Module 13: Texts¶
We'll use spaCy
and wordcloud
to play with text data. spaCy
is probably the best python package for analyzing text data. It's capable and super fast. Let's install them.
pip install wordcloud spacy
To use spaCy, you also need to download models. Run:
python -m spacy download en_core_web_sm
SpaCy basics¶
import spacy
import wordcloud
nlp = spacy.load('en_core_web_sm')
Usually the first step of text analysis is tokenization, which is the process of breaking a document into "tokens". You can roughly think of it as extracting each word.
doc = nlp(u'Apple is looking at buying U.K. startup for $1 billion')
for token in doc:
print(token)
Apple is looking at buying U.K. startup for $ 1 billion
As you can see, it's not exactly same as doc.split()
. You'd want to have $
as a separate token because it has a particular meaning (USD). Actually, as shown in an example (https://spacy.io/usage/spacy-101#annotations-pos-deps), spaCy
figures out a lot of things about these tokens. For instance,
for token in doc:
print(token.text, token.lemma_, token.pos_, token.tag_)
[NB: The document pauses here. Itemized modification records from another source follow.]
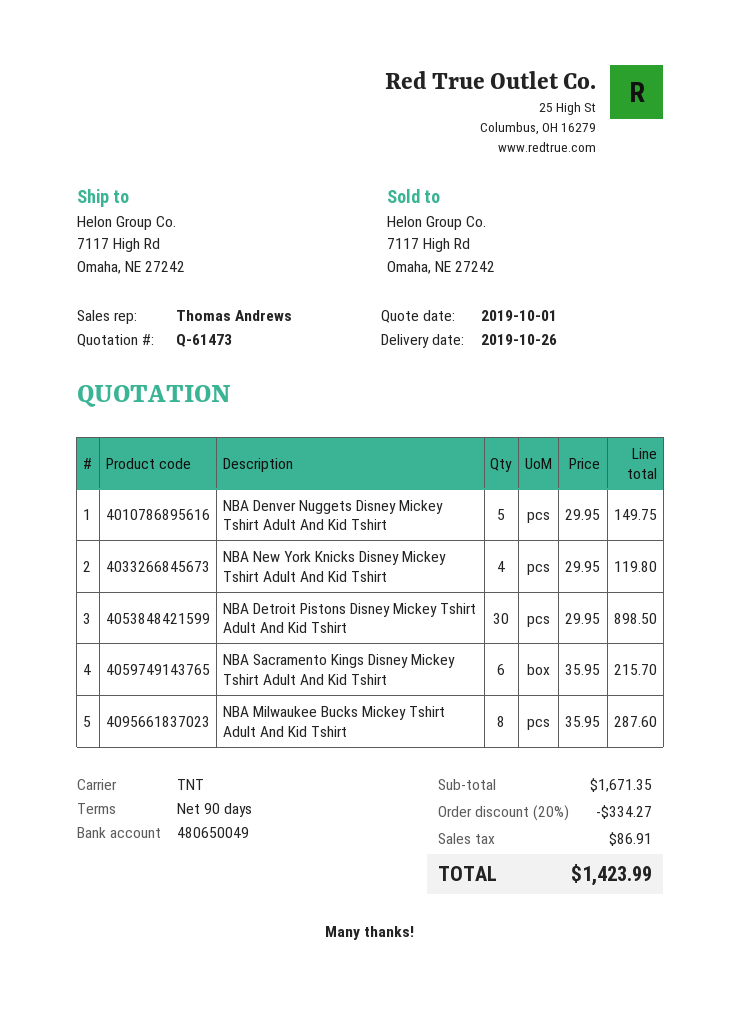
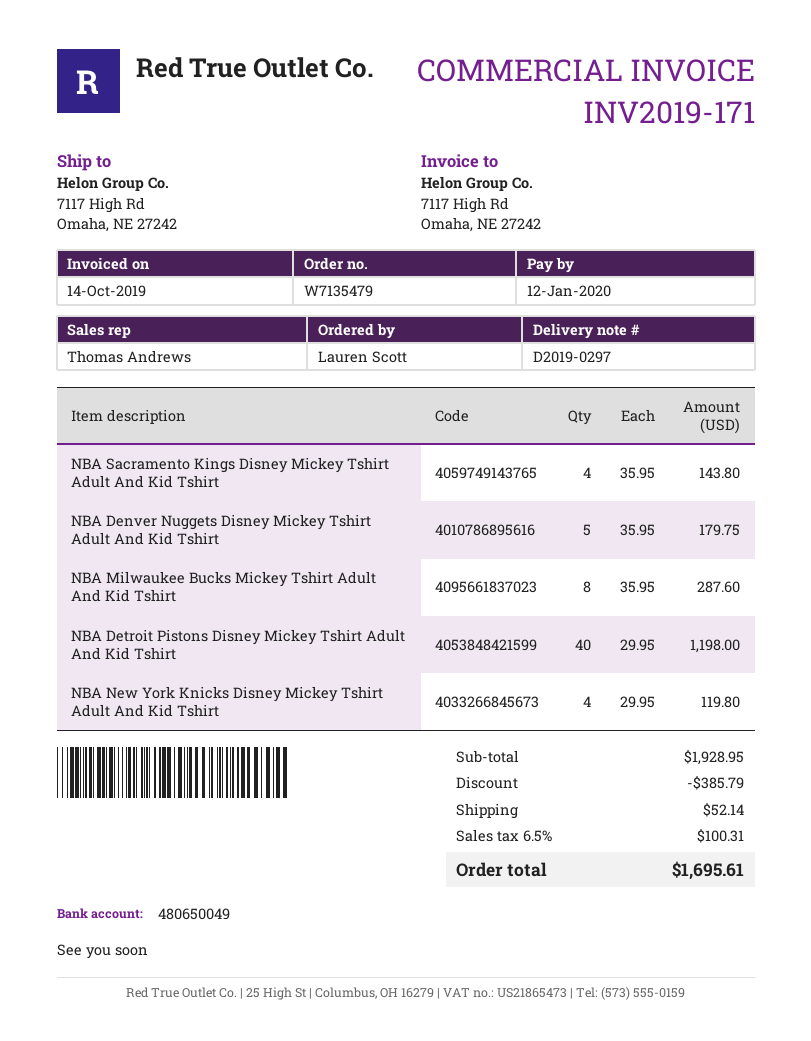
NBA Denver Nuggets Disney Mickey Tshirt Adult And Kid Tshirt: 5 x 29.95 = 149.75 -> 5 x 35.95 = 179.75
NBA Detroit Pistons Disney Mickey Tshirt Adult And Kid Tshirt: 30 x 29.95 = 898.50 -> 40 x 29.95 = 1198.00
NBA Sacramento Kings Disney Mickey Tshirt Adult And Kid Tshirt: 6 x 35.95 = 215.70 -> 4 x 35.95 = 143.80
subtotal: 1671.35 -> 1928.95
discount: 334.27 -> 385.79
shipping: none -> 52.14
tax: 86.91 -> 100.31
total: 1423.99 -> 1695.61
Apple Apple PROPN NNP is be AUX VBZ looking look VERB VBG at at ADP IN buying buy VERB VBG U.K. U.K. PROPN NNP startup startup NOUN NN for for ADP IN $ $ SYM $ 1 1 NUM CD billion billion NUM CD
It figured it out that Apple
is a proper noun ("PROPN" and "NNP"; see here for the part of speech tags).
spaCy
has a visualizer too.
from spacy import displacy
displacy.render(doc, style='dep', jupyter=True, options={'distance': 100})
It even recognizes entities and can visualize them.
text = """But Google is starting from behind. The company made a late push
into hardware, and Apple’s Siri, available on iPhones, and Amazon’s Alexa
software, which runs on its Echo and Dot devices, have clear leads in
consumer adoption."""
doc2 = nlp(text)
displacy.render(doc2, style='ent', jupyter=True)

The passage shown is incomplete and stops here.